Description of the drawings
Fig. 1 is cationic polypeptide K3(FA)4K3And K6(FA)4Schematic arrangement.
Fig. 2 is cationic polypeptide K3(FA)4K3And K6(FA)4Potential diagram under difference pH in aqueous solution.
Fig. 3 is cationic polypeptide K3(FA)4K3And K6(FA)4The preparation of de-assembly nanostructure and its flow of antibacterial applications Figure.
Fig. 4 is cationic polypeptide K3(FA)4K3(a) and K6(FA)4(b) the long stapled transmission electron microscope of nanometer being self-assembly of (TEM) figure.
Fig. 5 is cationic polypeptide K3(FA)4K3(a) and K6(FA)4(b) transmission electron microscope (TEM) figure of de-assembly nanostructure.
Fig. 6 is cationic polypeptide K3(FA)4K3De-assembly nanostructure with after Escherichia coli effect, scheme by bacterium colony growth.
Fig. 7 is cationic polypeptide K3(FA)4K3And K6(FA)4De-assembly nanostructure with after Escherichia coli effect, deposit by bacterium Motility rate changes with time figure.

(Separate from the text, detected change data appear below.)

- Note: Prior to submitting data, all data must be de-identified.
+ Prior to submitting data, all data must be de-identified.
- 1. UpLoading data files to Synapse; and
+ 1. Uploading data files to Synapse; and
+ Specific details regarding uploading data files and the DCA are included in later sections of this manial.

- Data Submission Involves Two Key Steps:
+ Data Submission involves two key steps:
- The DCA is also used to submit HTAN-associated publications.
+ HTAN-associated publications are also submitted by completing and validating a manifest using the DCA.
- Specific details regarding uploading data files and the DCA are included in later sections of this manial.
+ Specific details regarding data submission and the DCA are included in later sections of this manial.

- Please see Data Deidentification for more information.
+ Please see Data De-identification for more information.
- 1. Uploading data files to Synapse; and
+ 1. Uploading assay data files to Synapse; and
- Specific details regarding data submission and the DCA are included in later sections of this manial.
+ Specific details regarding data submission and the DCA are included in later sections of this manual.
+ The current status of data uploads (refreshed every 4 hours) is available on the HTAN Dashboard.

Fig. 8 is to change cationic polypeptide K3(FA)4K3And K6(FA)4In different concentration, the time of the pH of solution and incubation Under the nanometer long fibre figure that is self-assembly of;(a)K3(FA)4K31000ug/mL, pH=13, self assembly 3day;(b)K6(FA)4 1000ug/mL, pH=13, self assembly 3day.
Fig. 9 is to change cationic polypeptide K3(FA)4K3And K6(FA)4In the pH of different solutions and de-assembly under the time of incubation Transmission electron microscope (TEM) figure of the nanostructure of formation;(a)K3(FA)4K3500ug/mL, pH=6.5, de-assembly 3day;(b)K6 (FA)4500ug/mL, pH=6.5, de-assembly 3day.
Figure 10 is to change cationic polypeptide K3(FA)4K3And K6(FA)4In the pH of different solutions and the system of solutions under the time of incubation After filling nanostructure and the salmonella effect formed, Survival probability of bacteria changes with time figure;K3(FA)4K3500ug/mL, pH=6.5, de-assembly 3day;K6(FA)4500ug/mL, pH=6.5, de-assembly 3day.
Specific implementation mode
Below by specific embodiment, the present invention will be described, but the present invention is not limited thereto.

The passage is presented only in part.